21st Century Networks, resilient networks, self-healing networks, global re-routing, circular networks, mesh networks,...
That was the dream...
A raft of BT customers in the UK were knocked offline this morning due to a power problem at one of its web peering partners’ sites in London. According to outage monitoring website Down Detector, customers reported a spike in problems at around 9am today. One customer got in touch to report that all their BT Infinity …
Yes, that was the original idea. The problem we have now is that the global internet is now many, many orders of magnitude larger than was originally foreseen (don't forget - the original "internet" only had 20 or so nodes on it) which makes operating it a whole lot harder. For example the original routing protocols have long been pretty much abandoned (except in small networks where they work just fine) and more complex protocols have been developed and deployed. However these protocols can take longer to converge to an answer if there is a massive reconfiguration of the internet (such as a major node failure). Added to this is that no protocol can compensate for stupid network design (e.g. running primary & backup cables through the same duct, having both primary and backup systems on the same power supply, etc).
Apparently BT are fixing it at the moment with their help desk.
So Far They've:
1) Disconnected all equipment from other sockets (this is what took down the BBC website)
2) Plugged their router into the master socket (this took down their trunks and backbone)
3) Rebooted their router
4) Taken delivery of another router and tried that
So they're now awaiting an engineer visit. Should be fixed by next Friday.
"So they're now awaiting an engineer visit. Should be fixed by next Friday."
However, the engineer will not show up but they will subsequently be told that they will be charged if the engineer is to return and that there is no availability of an engineering appointment for another couple of weeks.
It's been like this since about 7am this morning at my workplace. Currently at 10:30 it's still intermittent. Some websites will load without problems and others will take forever to load.
Which is annoying as I want to order some Hammerite paint from Amazon for my car.
AC because I shouldn't be shopping at work.
Had just the same, except in my case it's a hard drive caddy I'm after.
Just managed to get to Amazon though (11am) and ordered it, so give it a try..
Also had the irony of getting an RSS feed message from the BBC News about their article on the subject, but not being able to open it due to the issue...

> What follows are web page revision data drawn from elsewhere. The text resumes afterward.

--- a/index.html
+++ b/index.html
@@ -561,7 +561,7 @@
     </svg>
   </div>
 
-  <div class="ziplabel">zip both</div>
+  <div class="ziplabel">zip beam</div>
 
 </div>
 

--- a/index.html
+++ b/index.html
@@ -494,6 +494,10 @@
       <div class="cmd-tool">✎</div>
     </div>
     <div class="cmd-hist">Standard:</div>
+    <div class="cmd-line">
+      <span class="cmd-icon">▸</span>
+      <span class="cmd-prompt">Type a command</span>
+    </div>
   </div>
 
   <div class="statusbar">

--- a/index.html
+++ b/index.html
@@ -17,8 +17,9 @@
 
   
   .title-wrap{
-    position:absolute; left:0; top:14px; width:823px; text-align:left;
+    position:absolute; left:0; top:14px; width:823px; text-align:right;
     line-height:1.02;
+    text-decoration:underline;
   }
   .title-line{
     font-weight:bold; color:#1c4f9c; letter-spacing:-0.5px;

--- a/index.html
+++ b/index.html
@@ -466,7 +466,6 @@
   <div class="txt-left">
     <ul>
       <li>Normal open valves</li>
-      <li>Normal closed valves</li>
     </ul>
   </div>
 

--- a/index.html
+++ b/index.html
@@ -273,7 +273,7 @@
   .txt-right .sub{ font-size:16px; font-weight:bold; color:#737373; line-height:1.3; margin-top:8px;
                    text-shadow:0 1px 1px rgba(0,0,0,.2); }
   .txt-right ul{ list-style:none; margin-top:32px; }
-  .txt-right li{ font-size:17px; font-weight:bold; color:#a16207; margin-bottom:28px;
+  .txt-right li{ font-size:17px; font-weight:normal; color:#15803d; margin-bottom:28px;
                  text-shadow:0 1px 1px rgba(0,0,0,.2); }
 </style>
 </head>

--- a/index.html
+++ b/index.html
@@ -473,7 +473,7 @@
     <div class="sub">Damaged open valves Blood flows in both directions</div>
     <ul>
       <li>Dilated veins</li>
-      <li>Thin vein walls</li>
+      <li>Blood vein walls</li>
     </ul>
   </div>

We use SIP with BTNet. As far as I can tell, it hasn't been affected, whereas we are having problems accessing web sites and with remote users trying to access servers on-site.
That said, it hasn't helped me at all to try and get through to a live person at BTNet. Being told to call back later is not at all impressive.
"At the moment, BT would just appeal to the EU and it would be overthrown as there's a similar problem in Germany with Deutsche Telecom."
And if OR were to be split off how long do you think it would be before it was bought by Deutsche Telecom, or Telefonica - or maybe SoftBank?
Millions, if not indeed billions, are spent on (advertising) network resilience yet still server centres and other installations fall over, go "off grid", suffer "outages" or "unplanned downtime".
Is it simply impossible to prevent these occurrences? Is all the advertising about resilience etc complete dishonest bollocks?
Or are the PoP operators just lying to us on the grounds that it is so much cheaper to be a crook than try and actually build in genuine resilience?
And what about all these certificates they display so proudly on their websites? Are these all lies as well? Are the awarding bodies just in on the scam and taking the dosh while they can? Shouldn't an operator suffering one of these unexpected "inconveniences" lose their accreditation? And what about some com-pen-pay-shun?
I don't know particulars of BT, but you hit some good points there.
"Millions, if not indeed billions, are spent on (advertising) network resilience yet still server centres and other installations fall over, go "off grid", suffer "outages" or "unplanned downtime"." Indeed. Advertising brings in revenue. Infrastructure is just an expense. It's not uncommon to increase spending on the services (like advertising) while cutting expenses on the infrastructure that supports those revenue services. Years ago at a small chain retailer, the manager explained to me that because we were all paid on commission, "we polish the displays but nobody fixes the roof."
"Is it simply impossible to prevent these occurrences?" Not impossible, but it requires awareness and also decision-makers must be rewarded for solid planning over short-term results. "Is all the advertising about resilience etc complete dishonest bollocks?" Not exactly. I've seen very resilient designs get crippled by small decisions like using the redundant link to handle load spikes instead of renting a metered link. As so often in this world, people prefer data that supports their message and may not even be aware of how the facts have changed.
"And what about all these certificates they display so proudly on their websites? Are these all lies as well?" Yeah, sometimes. :) The certificates have very specific definitions. "Certified Malware Free" is much easier than "Scanned Every Hour According To OpSec 15(a) Which Is Has Been Due For Review For Two Years And Meanwhile We Changed Vendors And Our Tech Lead Left To Join A Startup So Nobody Really Understands It Any More But It Seems To Work Fine And We Are In Compliance With Our Accreditation." Again, not unique to IT. We probably all know someone who bought a very expensive car and then "saved money" by deferring maintenance. Or bought insurance but neglected to raise the limit after some major purchase.
Okay, you nailed the big ones. I just spent too much time in Operations!
Power Outage you say?
So, let me get this straight, Harbour Exchange in London's Docklands, one of THE most important links in the whole UK network, does not have adequate provision for when there is a power outage, either internally or externally.
Effectively no resilience then?
GOD'S TEETH!!!!!!
Glad to see it's not just me who sees the red mist with this sort of wording. It doesn't matter if it is a small number of customers, for those customers it is a complete loss of service.
PlusNet has been having occasional lie-downs in a dark room with a damp cloth over its forehead for a week or so now. Again, the mysterious power issue might be causing some problems for a small number of customers (which always seems to include me). The falling over seems to have started round about the time they told me my bill would be increasing to pay 22 tattooed millionaires to kick a ball around on a TV channel I don't watch.
If you're seeing an unstable connection via Plusnet you may be suffering the same thing I've had. It seems IP addresses starting with 51. are seeing packet loss. Go to their addons in your account and add a static IP. They'll add it to your bill but I'm planning on arguing for a refund as they've set a precident in their forums by giving it to someone else for free for the same issue. My IP switched to an 81 and my problems (seem) to have gone away.
Compared to, say, the number of particles in the known Universe, it was small number of customers affected.
Perhaps the regulators should force companies to release an estimate of the percentage of customers affected together with any qualifying factors such as geographical limitations on the disruption.
This post has been deleted by its author
If you choose BT you don't deserve good service. And I think you know that.
The simple test is: Does your ISP adverse on TV? If they're shit and need to advertise on TV. (They also spent all the money for expanding capacity on advertising).
All the best things in this world don't need advertising because people just know they're awesome.